Les études sur la culture camp, et, plus globalement, la mise en perspective des jeux de rôle et de la performance qui les autorise à se développer comme point primordial des Gender Studies (avec la revalorisation du Drag Queen en tant que paradigme même de la construction sociale de l’identité de genre), ont bien sûr contribué à étendre les puissances du kitsch au-delà du cercle underground où il était dévolu au siècle dernier. Il n’est de fait que plus indispensable de l’étudier dans ses manifestations les plus récentes. 

Sans négliger ses origines historiques (notamment, via le texte de Walter Benjamin Kitsch onirique), ni, bien évidemment, les lectures (Moles, Wahl, Baudrillard, Lipovetsky…) qu’il a pu générer, ce numéro de Double Jeu entend proposer une série de réflexions sur le kitsch contemporain, tel qu’il se manifeste dans les arts de l’image et de la scène. Nous tenons à conserver l’an 2000 comme date première, dans la mesure où ces 25 dernières années nous semblent largement évocatrices de changements culturels aptes à évaluer cette esthétique. 

Les propositions (500 mots minimum) accompagnées d’un bref CV sont à envoyer avant le 5 septembre 2025 à philippe.ortoli@unicaen.fr et romain.jobez@unicaen.fr.

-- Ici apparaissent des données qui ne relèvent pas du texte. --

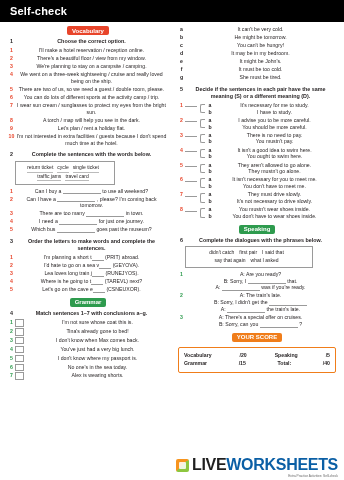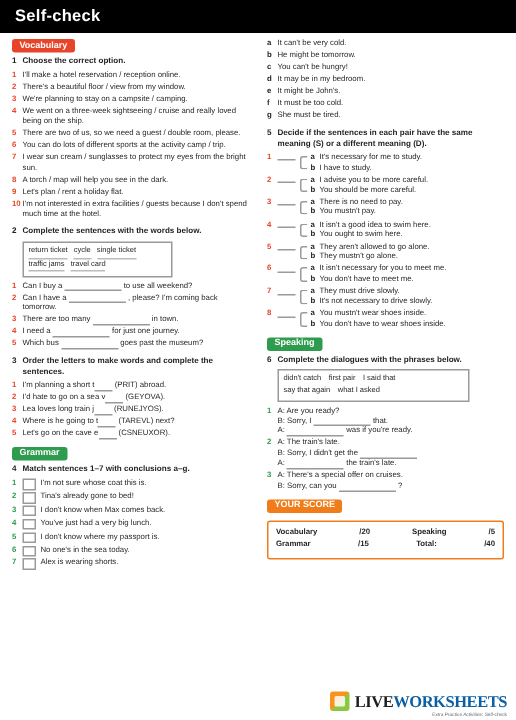--- a/index.html
+++ b/index.html
@@ -12,7 +12,7 @@
     position:relative;
     overflow:hidden;
   }
-  .page{position:relative;width:344px;height:480px;}
+  .page{position:relative;width:344px;height:480px;text-align:center;}
 
   
   .header{

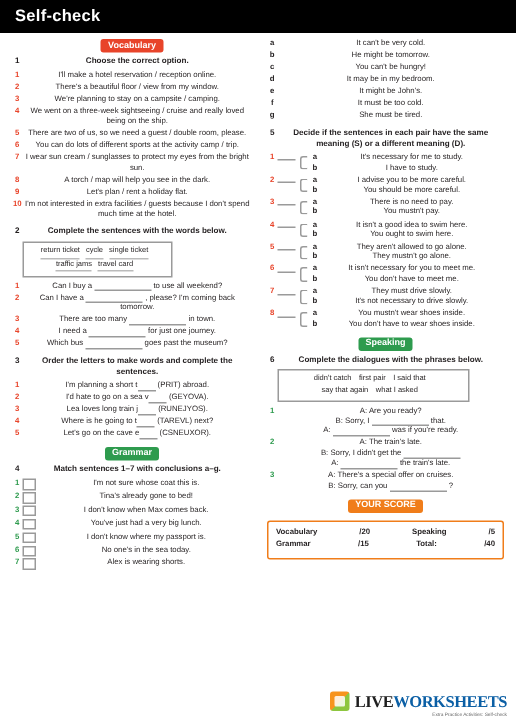--- a/index.html
+++ b/index.html
@@ -176,7 +176,7 @@
     background:#ffffff;border-radius:1px;opacity:0.85;
   }
   .lw-text{
-    font-size:11px;font-weight:bold;color:#1f1f1f;letter-spacing:-0.3px;font-family:Liberation Serif, serif;
+    font-size:16px;font-weight:bold;color:#1f1f1f;letter-spacing:-0.3px;
   }
   .lw-text .b{color:#0b5fa5;}
   .footer-note{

Après réponse au 15 septembre, les contributions (entre 25000 et 35000 signes) seront à transmettre le 15 janvier 2026 pour une évaluation en double aveugle selon la procédure habituelle à Double Jeu.

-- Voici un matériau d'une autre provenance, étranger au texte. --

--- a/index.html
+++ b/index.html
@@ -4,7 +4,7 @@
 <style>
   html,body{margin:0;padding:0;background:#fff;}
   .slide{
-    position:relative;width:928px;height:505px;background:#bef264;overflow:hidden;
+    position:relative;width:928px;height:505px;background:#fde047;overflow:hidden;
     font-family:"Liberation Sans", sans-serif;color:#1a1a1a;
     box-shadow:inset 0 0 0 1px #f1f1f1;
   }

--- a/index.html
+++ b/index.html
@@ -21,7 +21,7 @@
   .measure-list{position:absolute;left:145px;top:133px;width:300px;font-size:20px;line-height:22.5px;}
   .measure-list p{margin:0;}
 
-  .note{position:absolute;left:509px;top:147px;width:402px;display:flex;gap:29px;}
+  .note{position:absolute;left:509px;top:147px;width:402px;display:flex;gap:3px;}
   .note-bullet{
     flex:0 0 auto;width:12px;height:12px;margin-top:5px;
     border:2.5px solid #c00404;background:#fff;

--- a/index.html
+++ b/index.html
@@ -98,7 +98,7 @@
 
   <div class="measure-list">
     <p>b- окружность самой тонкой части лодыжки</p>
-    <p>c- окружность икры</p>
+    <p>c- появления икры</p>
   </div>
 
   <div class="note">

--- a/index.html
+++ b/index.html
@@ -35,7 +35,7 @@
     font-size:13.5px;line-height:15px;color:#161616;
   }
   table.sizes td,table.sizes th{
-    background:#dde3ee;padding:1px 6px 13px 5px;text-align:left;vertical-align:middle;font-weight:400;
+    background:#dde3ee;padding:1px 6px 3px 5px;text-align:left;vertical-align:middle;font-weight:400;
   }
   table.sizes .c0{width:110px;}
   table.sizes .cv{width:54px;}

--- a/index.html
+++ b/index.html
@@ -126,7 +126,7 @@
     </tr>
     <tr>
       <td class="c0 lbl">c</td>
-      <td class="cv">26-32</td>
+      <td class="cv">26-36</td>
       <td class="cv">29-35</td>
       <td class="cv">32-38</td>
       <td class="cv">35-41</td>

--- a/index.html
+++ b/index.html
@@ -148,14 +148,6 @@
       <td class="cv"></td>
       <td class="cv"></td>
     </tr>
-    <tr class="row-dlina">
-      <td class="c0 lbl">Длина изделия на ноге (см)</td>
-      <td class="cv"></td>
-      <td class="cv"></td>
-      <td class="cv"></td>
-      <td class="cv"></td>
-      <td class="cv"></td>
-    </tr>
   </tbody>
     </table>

Les manuscrits seront à remettre dans leur version définitive au 15 mai 2026 pour une parution du numéro de la revue début septembre de la même année. 

Bibliographie succincte 

- Barbéris, Isabelle ; Vanhaesebrouck, Karel (dir.) : Kitsch et néobaroque, Théâtre/Public, n°202 (2011). 

- Barbéris, Isabelle ; Pécorari, Marie (dir.) : Kitsch et théâtralité. Effets et affects, Dijon, Éditions universitaires de Dijon, 2012. 

- Benjamin, Walter : « Kitsch onirique », traduit de l’allemand par Maurice de Gandillac, Rainer Rochlitz et Pierre Rusch, OEuvres, tome II, Paris, Gallimard (Folio Essais), 2000 [1927], p. 7-10. 

- Bancaud, Florence : « Entre diabolisation, séduction et légitimation. Le kitsch ou l’imitation comme “mal esthétique” ? », Cahiers d’Études Germaniques n° 72 (2017), p. 73-88. 

- Françaix, Pascal : Camp !: 20 ans d'outrance dans le cinéma anglo-saxon (1960-1980), trois volumes, Paris, Marest éditions, 2021-2023. 

- Lipovetsky, Gilles ; Serroy, Jean : Le nouvel âge du Kitsch : essai sur la civilisation du « trop », Paris, Gallimard (NRF), 2023. 

- Moles, Abraham ; Wahl, Eberhard : « Kitsch et objet », Les objets, Communications, n°13 (1969), p. 105-129. 

- Théron, Michel : Le kitsch : une énigme esthétique, Paris, BoD, 2020.